Post-Natal Return to Running
Running is a high impact activity that has many physical and mental health benefits for postnatal women. However, the post-baby body is going to be substantially different and it comes with new challenges for women wanting to return to safe running. Conditions such as musculoskeletal pain, urinary incontinence, abdominal separation and pelvic organ prolapse can become barriers to women returning to running after delivery (Goom, Donnelly & Brockwell, 2019). While very common, these conditions aren’t normal and should be managed as part of your return to running program.
After delivery (both vaginal delivery and caesarean section) it is recommended that all postnatal women consult with a medical caregiver before returning to running and other pre-pregnancy physical activity (Goom et al., 2019). Whilst low impact exercises such as transverse abdominal and pelvic floor muscle strengthening, cycling and cross trainer use can be included in a return to running program at approximately six weeks post-delivery, running and other high impact exercises are not recommended for the first three to six months post delivery (Goom et al., 2019).
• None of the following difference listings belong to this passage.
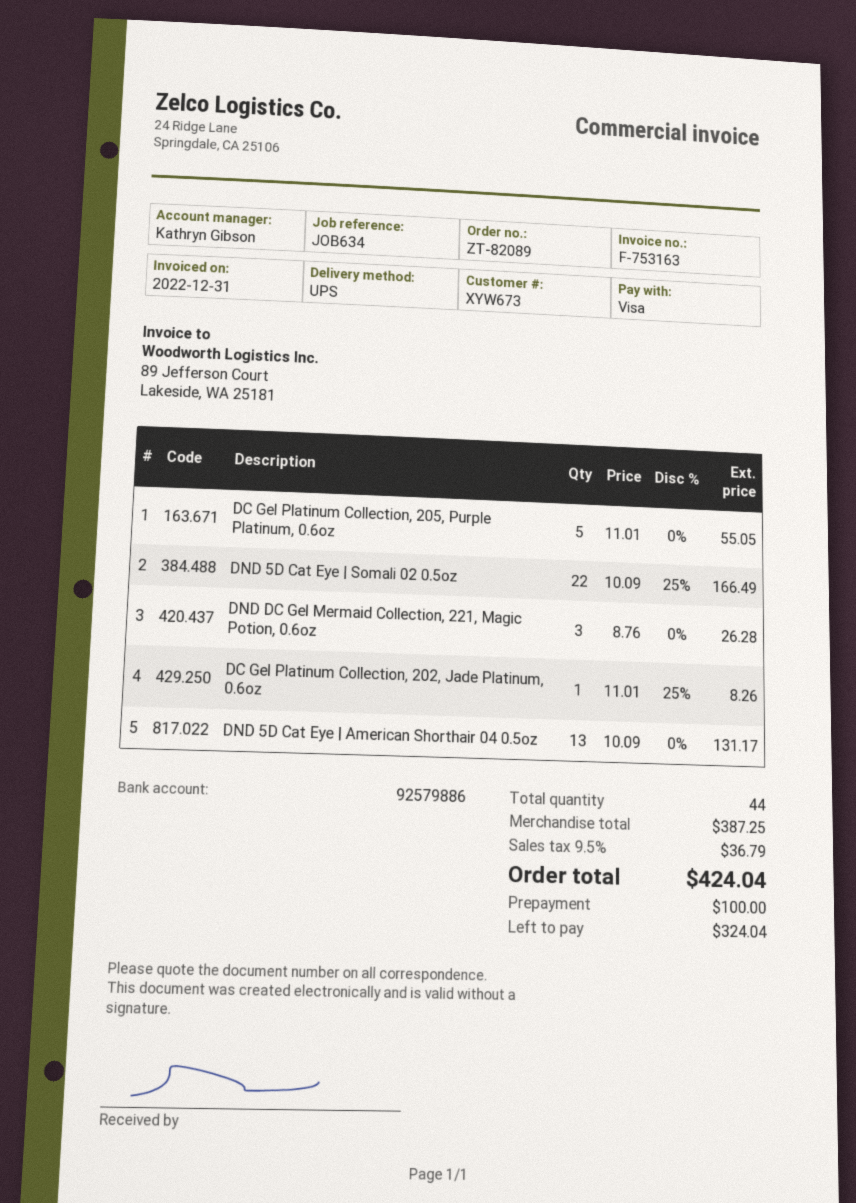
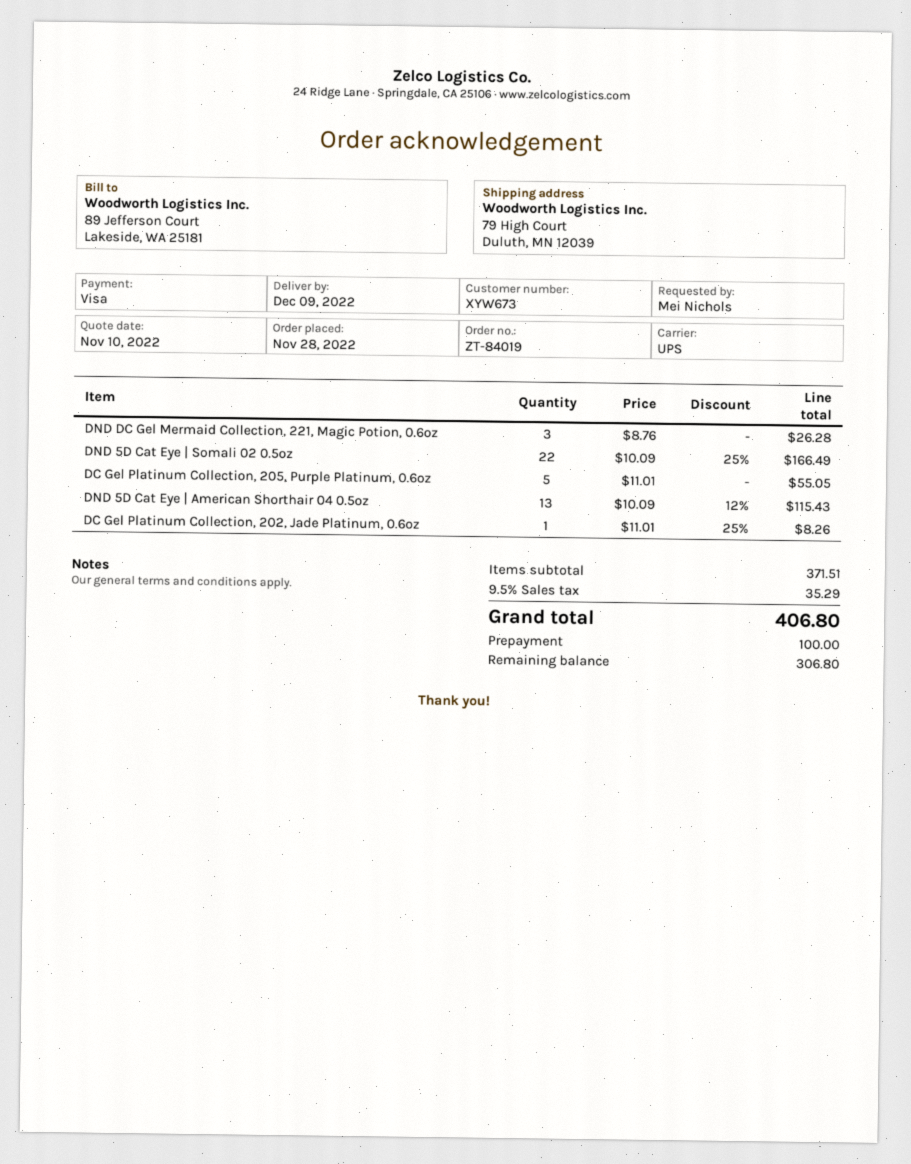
order number: ZT-82089 -> ZT-84019
DND 5D Cat Eye | American Shorthair 04 0.5oz: 13 x 10.09 = 131.17 -> 13 x 10.09 - 12% = 115.43
subtotal: 387.25 -> 371.51
tax: 9.5% = 36.79 -> 9.5% = 35.29
total: 424.04 -> 406.80
balance: 324.04 -> 306.80

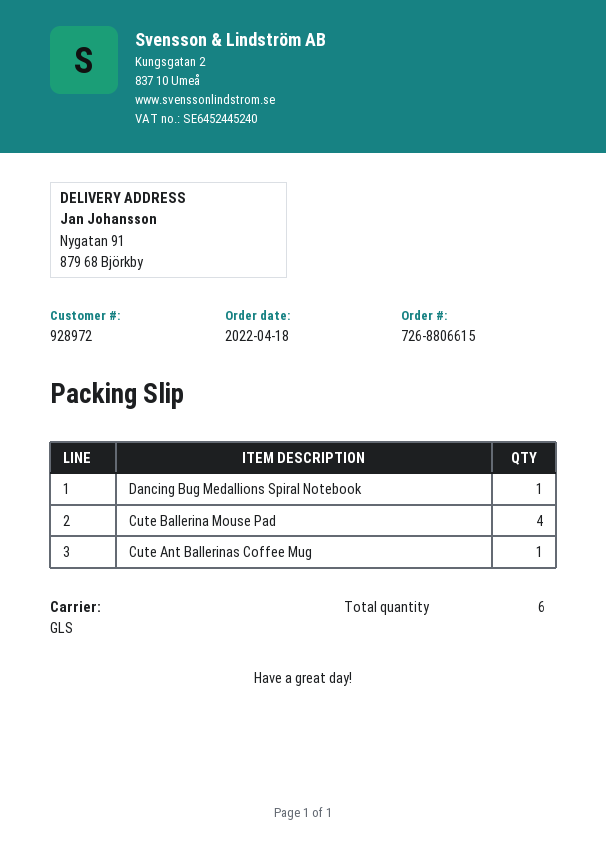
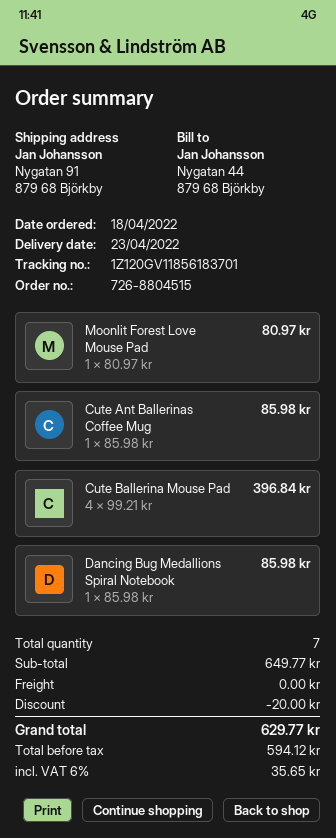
order number: 726-8806615 -> 726-8804515
Moonlit Forest Love Mouse Pad: none -> 1
total quantity: 6 -> 7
Goom et al. (2019) found that assessment from both a musculoskeletal/sports Physiotherapist as well as a specialist pelvic health Physiotherapist can best determine individual readiness to return to running and provide a safe exercise program that address any/all body impairments that may be a barrier to safe running.
Transverse abdominal and pelvic floor muscle strength are both major factors in determining the time at which you can start safe running post delivery (Goom et al., 2019).
"High impact exercise was found to have a 4.59 fold increased risk
of pelvic floor dysfunction compared to low impact exercise",
(De Mattos Lorenco, Matsuoka, Baracat & Haddad, 2018)
For this reason it is essential to discuss any symptoms of pelvic floor or abdominal wall dysfunction with your medical caregiver.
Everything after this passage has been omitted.